What Is EMOD? Why Experience Modification Rate Matters When Hiring an Excavation Contractor
If you are a general contractor evaluating excavation subcontractors or a property owner hiring for a significant project, there is one number that tells you more about a contractor’s safety and reliability than almost anything else: their Experience Modification Rate.
It is called EMOD, EMR, or sometimes just “the mod.” Whatever you call it, understanding what it means and what constitutes a good score can save you from hiring a contractor whose safety record could put your project at risk.
What Is the Experience Modification Rate?
The Experience Modification Rate is a workers’ compensation insurance metric calculated by the National Council on Compensation Insurance (NCCI) or a state rating bureau. It compares a contractor’s actual workers’ comp claims history to the expected claims for companies of similar size in the same industry.
The baseline is 1.0. That represents the average claims experience for the industry.
- Below 1.0: The contractor has fewer and less severe claims than average. A score of 0.85 means their claims are 15% below the industry norm.
- Above 1.0: The contractor has more claims or more severe claims than average. A score of 1.15 means 15% worse than the norm.

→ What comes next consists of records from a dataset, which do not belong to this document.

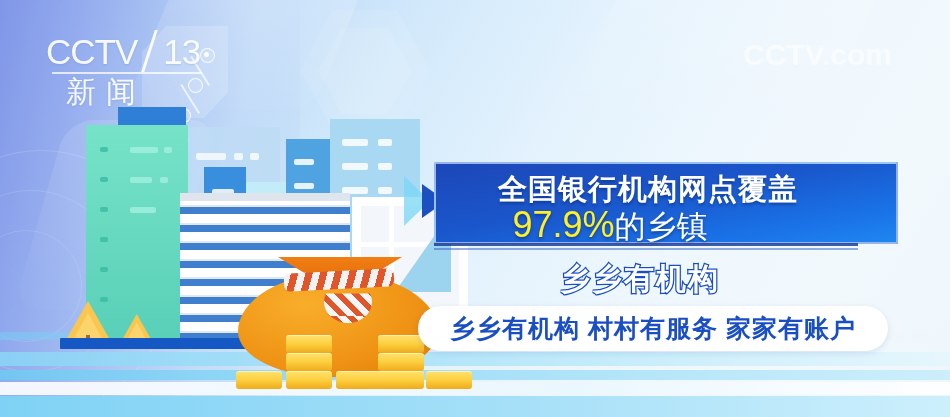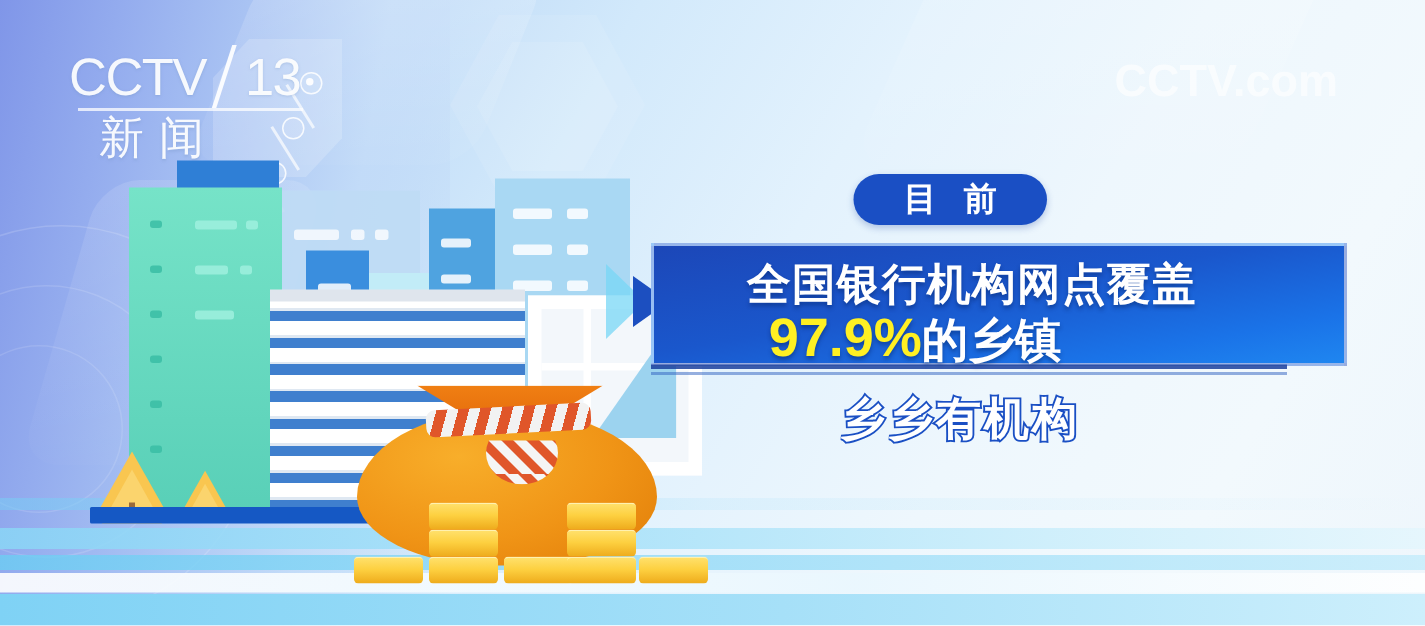"目 前" div.badge { html: <div> <span>目 前</span> </div> -> none }
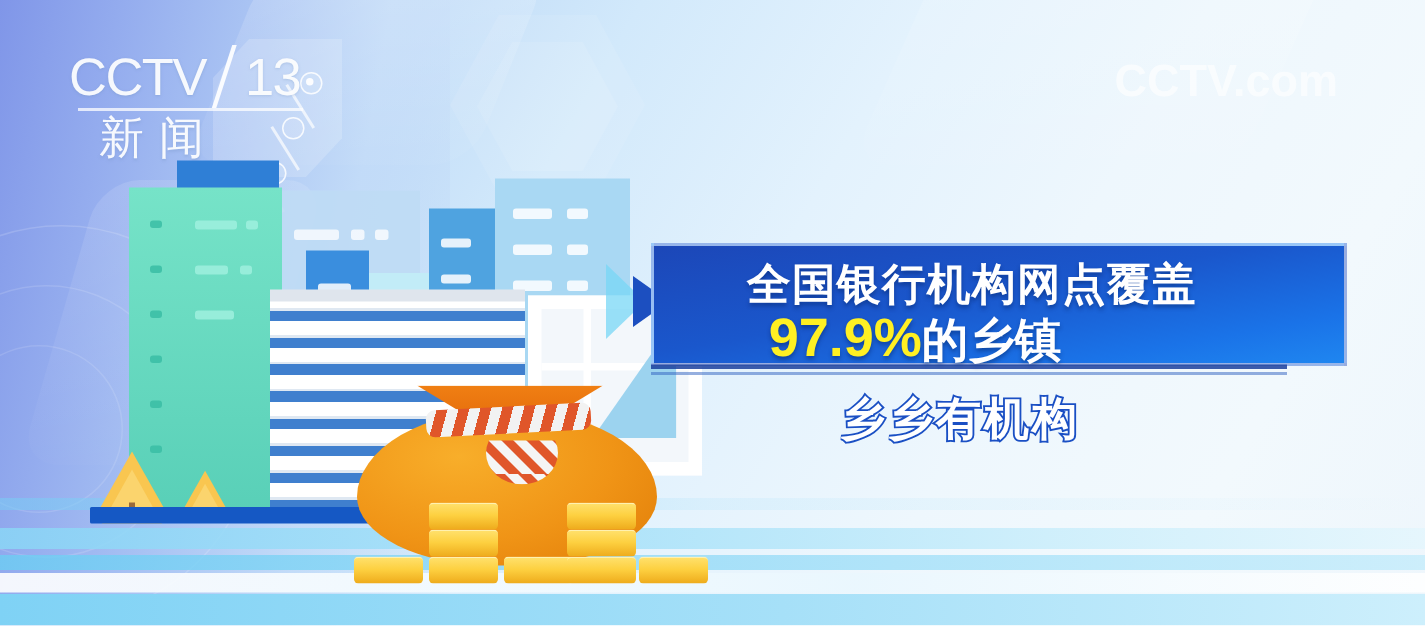"97.9%的乡镇" .line2 { font-weight: bold -> normal }
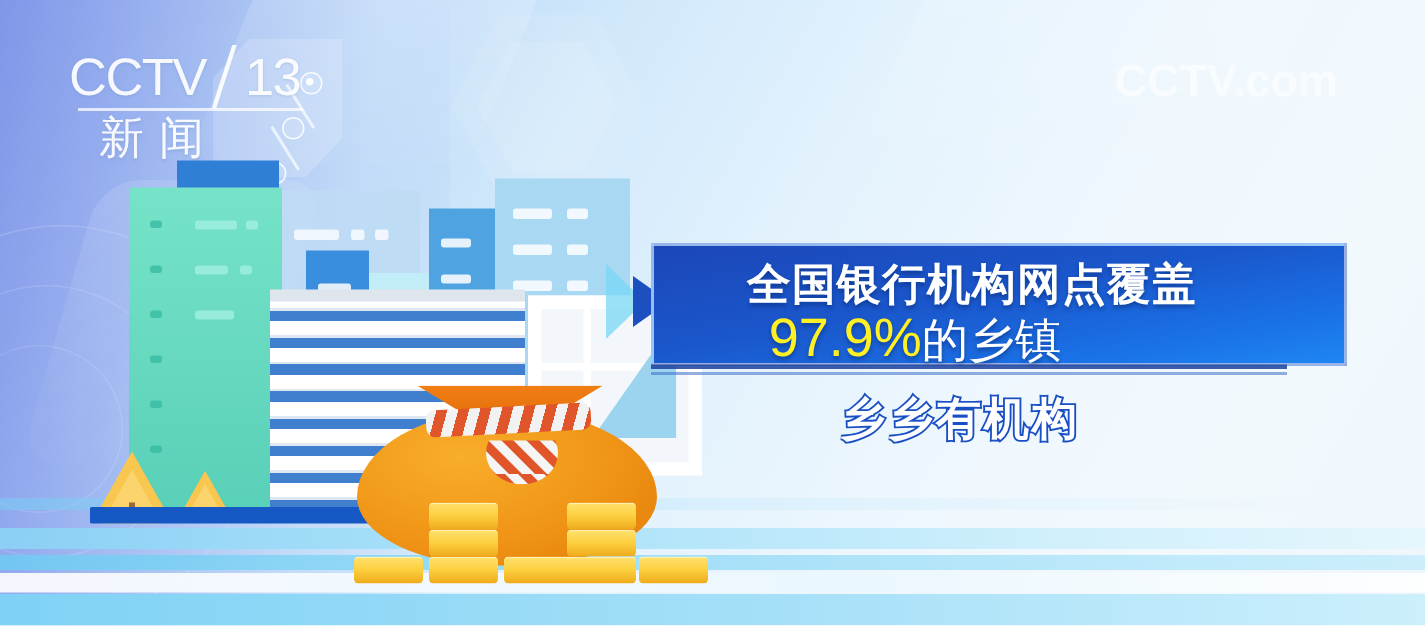"乡乡有机构 村村有服务 家家有账户" div.pill { html: none -> <div> <span>乡乡有机构 村村有服务 家家有账户</span> </div> }
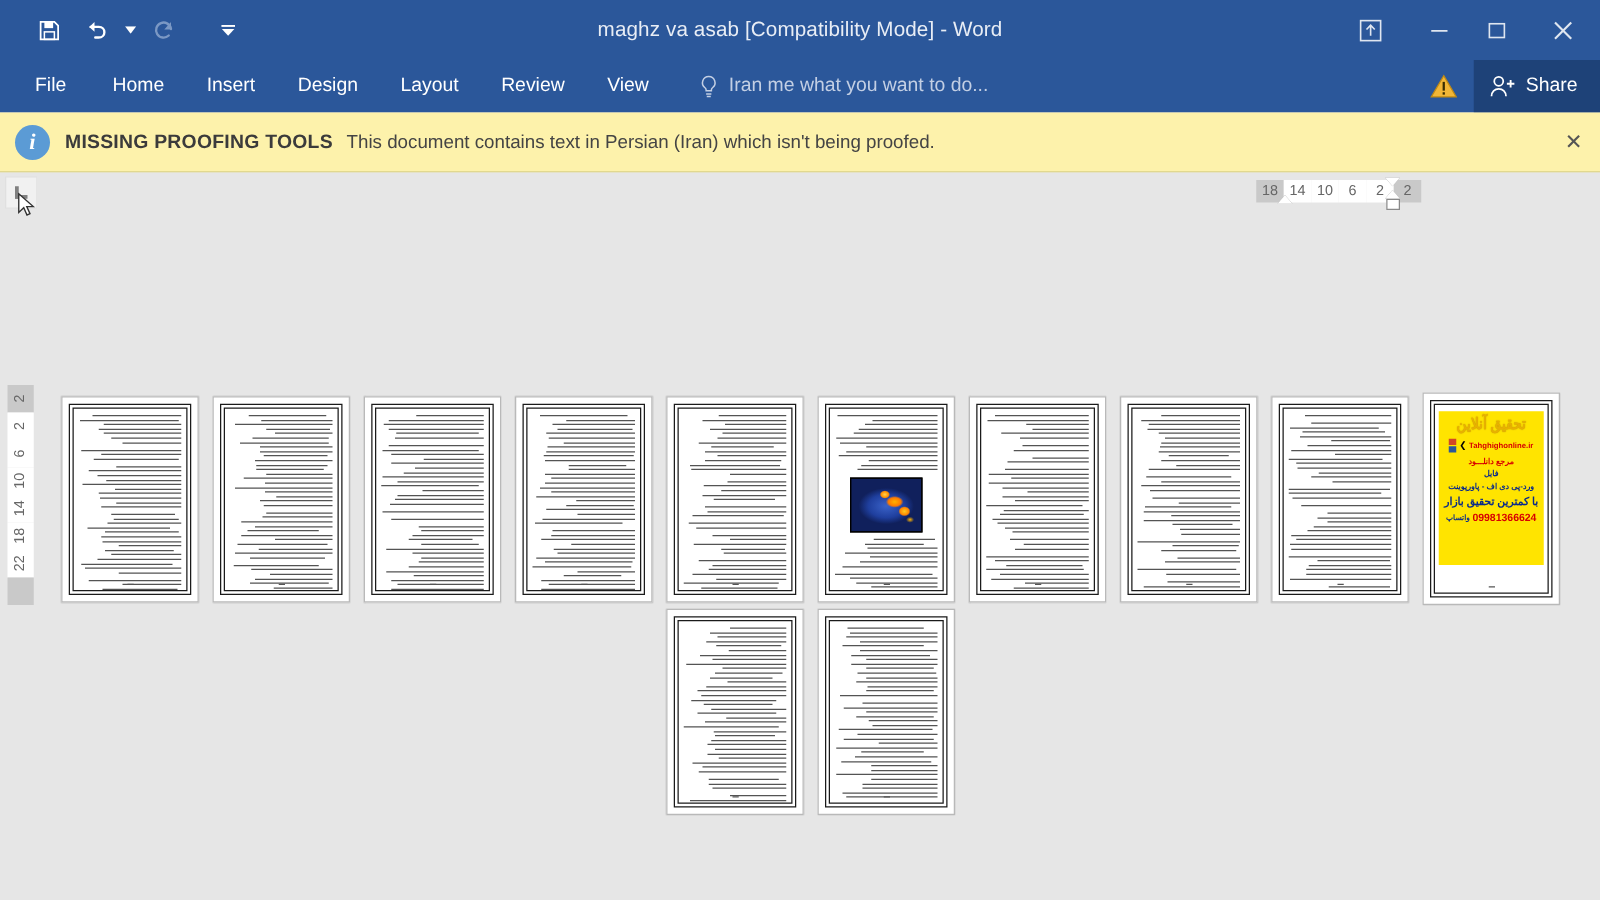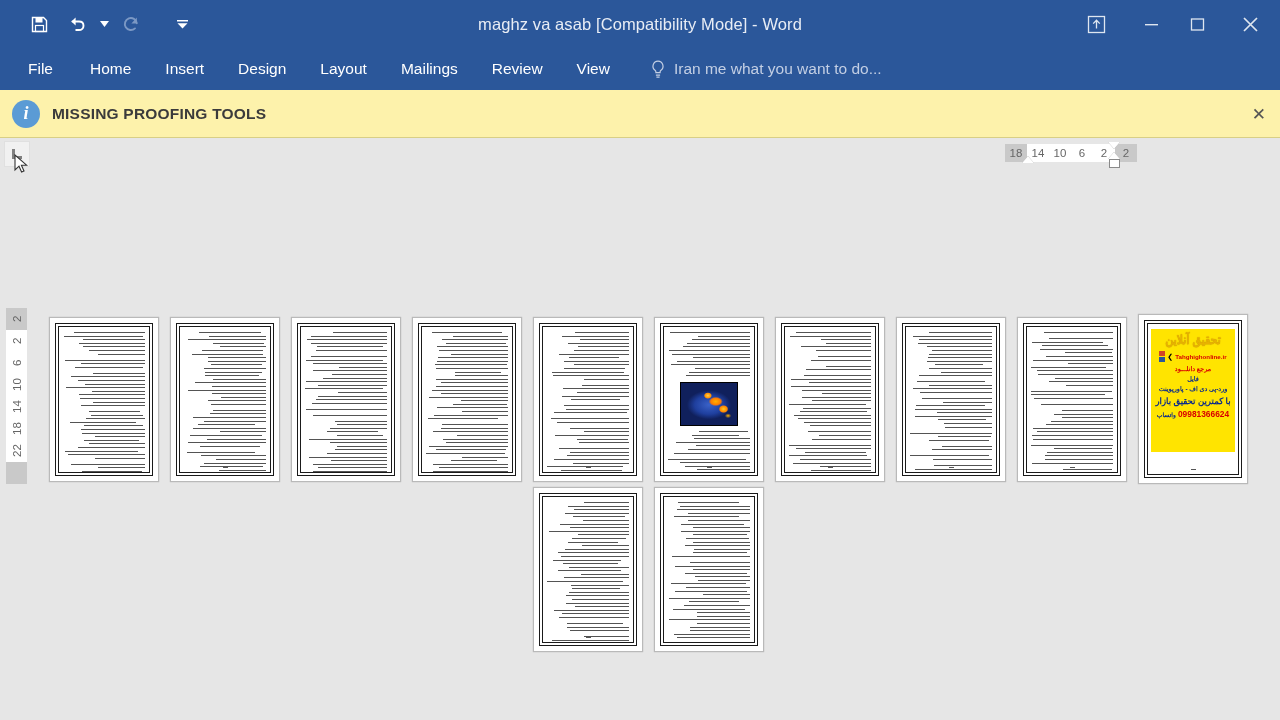"Mailings" div.tab { html: <div>Mailings</div> -> none }
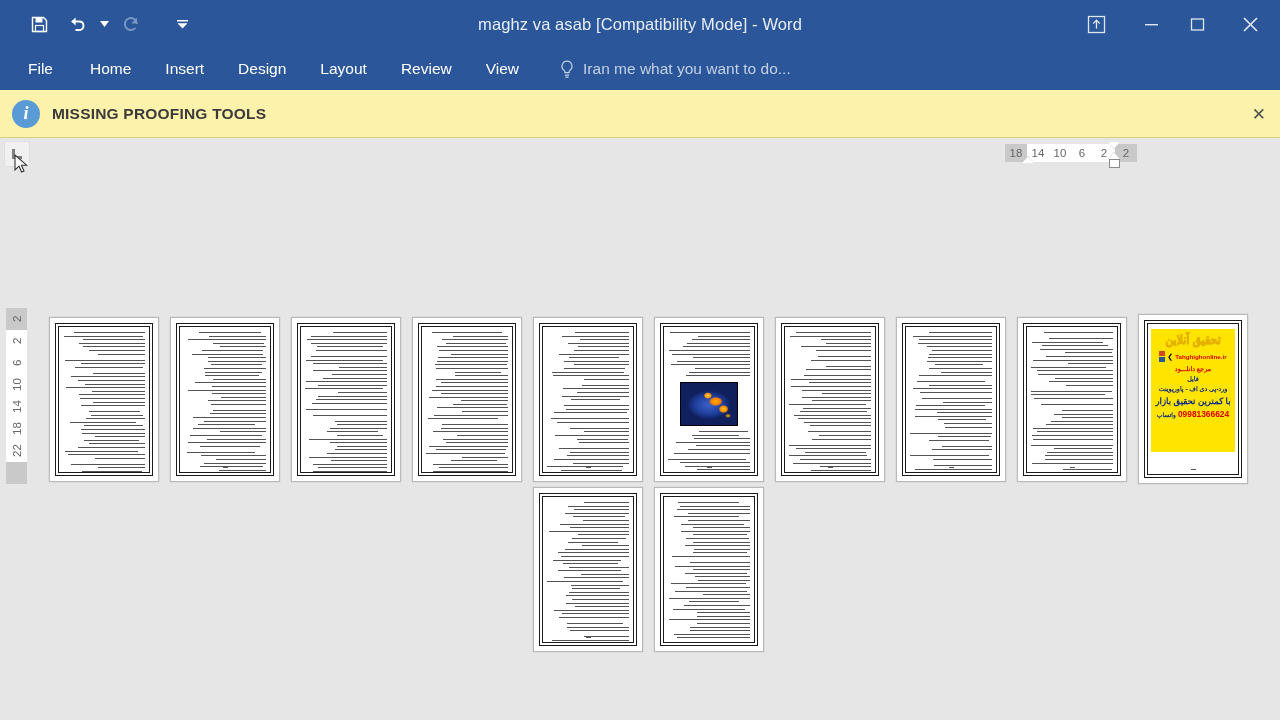"Share" div.ribbon-right { html: none -> <div> <div> <svg> <path></path> <rect></rect> <rect></rect> </svg> </div> <div> <svg> <circle></circle> <path></path> <path></path> </svg> <span>Share</span> </div> </div> }
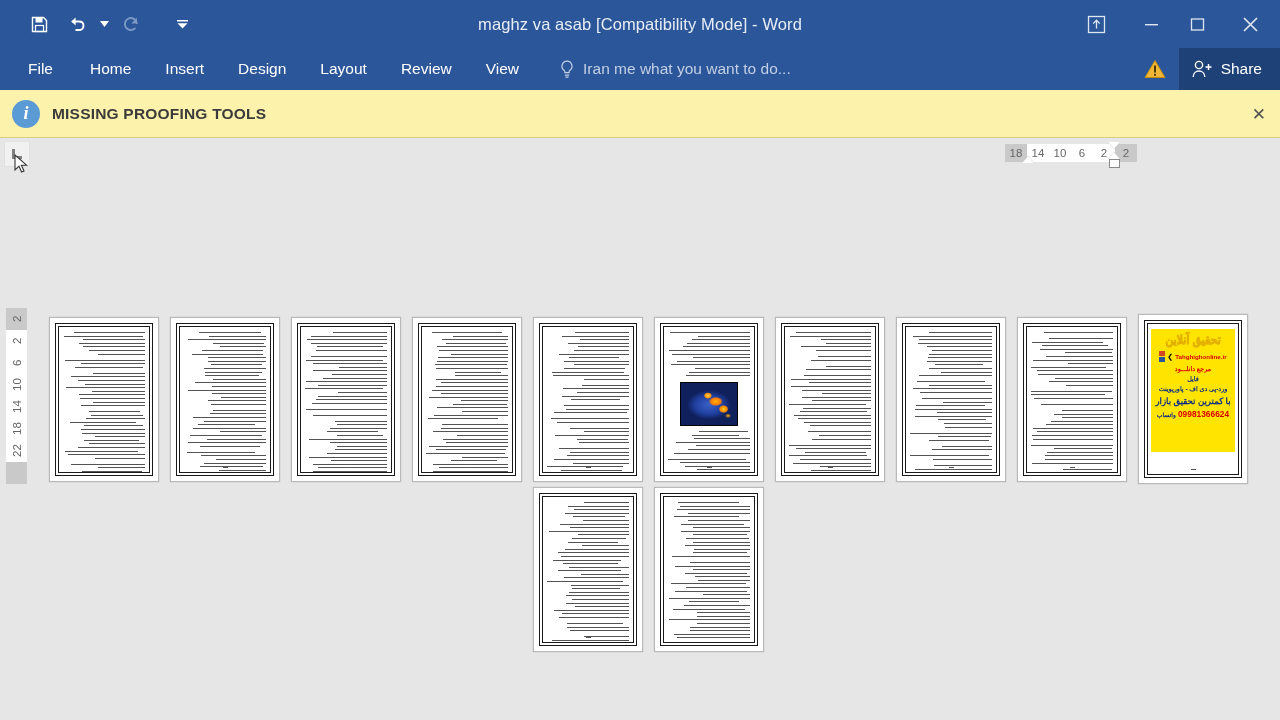"This document contains text in" div.msg-text { html: none -> <div>This document contains text in Persian (Iran) which isn't being proofed.</div> }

- Exactly 1.0: Average for the industry.
The EMOD is recalculated annually based on the prior three years of claims data (excluding the most recent year). This means a contractor cannot fake a good score with one clean year — it reflects a sustained pattern.
What Is a Good EMOD for an Excavation Contractor?
Excavation and earthwork are among the most hazardous construction trades. Trenching, grading near utilities, operating heavy equipment in close quarters, and working in unstable soils all carry real injury risk. Because of that baseline hazard, the industry average claims experience is already high.
An excavation contractor with an EMOD below 1.0 is performing meaningfully better than their peers on safety. Specific benchmarks:
- 0.75 or below: Exceptional safety record. Uncommon in excavation due to the inherent hazards.
- 0.75 – 0.90: Strong safety program. The contractor is managing risks well and has low claim frequency and severity.
- 0.90 – 1.0: Better than average. Solid but not outstanding.
- 1.0 – 1.15: Average to slightly below average. Not a disqualifier, but warrants deeper investigation into recent claims.
- Above 1.15: Elevated risk. Ask hard questions about what happened and what has changed.
AccuRite Excavation’s current EMOD is 0.91 (effective 11/17/2025). For an excavation contractor with over 30 years of operations in Northern Utah, maintaining a sub-1.0 mod reflects a genuine culture of safety — not a statistical anomaly. You can see more detail on our safety and prequalification page.
Why EMOD Matters for Your Project
It Predicts Future Performance
EMOD is based on three years of actual data. A contractor with a consistently low mod has internalized safe work practices. Their crews know how to trench safely, manage equipment around other trades, and handle the soil conditions that cause problems on Wasatch Front job sites.
It Affects Your Insurance Costs
On commercial projects, the general contractor’s insurance and bonding costs can be affected by the subcontractors they use. A high-EMOD sub increases the risk profile of the project. Some commercial insurance policies specifically require that all subcontractors carry an EMOD below a certain threshold.
It Is a Prequalification Gatekeeper
Many government contracts and large commercial projects require an EMOD below 1.0 as a minimum prequalification standard. Utah’s Division of Facilities Construction and Management (DFCM), UDOT, and federal agencies like the Army Corps of Engineers all evaluate contractor safety metrics during prequalification.
If your excavation subcontractor cannot produce a current EMOD letter, they may not be eligible to work on your project — and you may not discover that until the bid is already submitted.
It Reveals Management Quality
A low EMOD does not happen by accident. It requires consistent training, proper equipment maintenance, jobsite discipline, and a management team that takes safety seriously even when nobody is watching. These are the same traits that predict whether a contractor will show up on time, communicate problems early, and finish the work they committed to.
How to Request and Verify an EMOD
Ask the contractor for their current EMOD letter from their insurance carrier. This is a standard document — any legitimate contractor can produce it within a day. The letter will show:
- The EMOD factor (the number itself)
- The effective date
- The insurance carrier’s name and contact
If a contractor cannot or will not provide their EMOD letter, treat that the same way you would treat a contractor who cannot produce proof of insurance. It is a serious red flag.
You can also verify a contractor’s workers’ comp coverage status through Utah’s Workers’ Compensation Fund or by contacting the carrier listed on their certificate of insurance.
EMOD Is One Piece — Not the Whole Picture
EMOD is valuable because it is objective, standardized, and based on real data. But it should be evaluated alongside other factors:
- Licensing: Does the contractor hold the appropriate Utah license for the scope of work? For significant excavation, that means an E100 General Engineering Contractor license.
- Bonding: Can they provide performance and payment bonds at the required contract level?
- Experience: Have they completed projects similar to yours? In similar soil conditions? At similar scale?
- References: What do other general contractors say about working with them?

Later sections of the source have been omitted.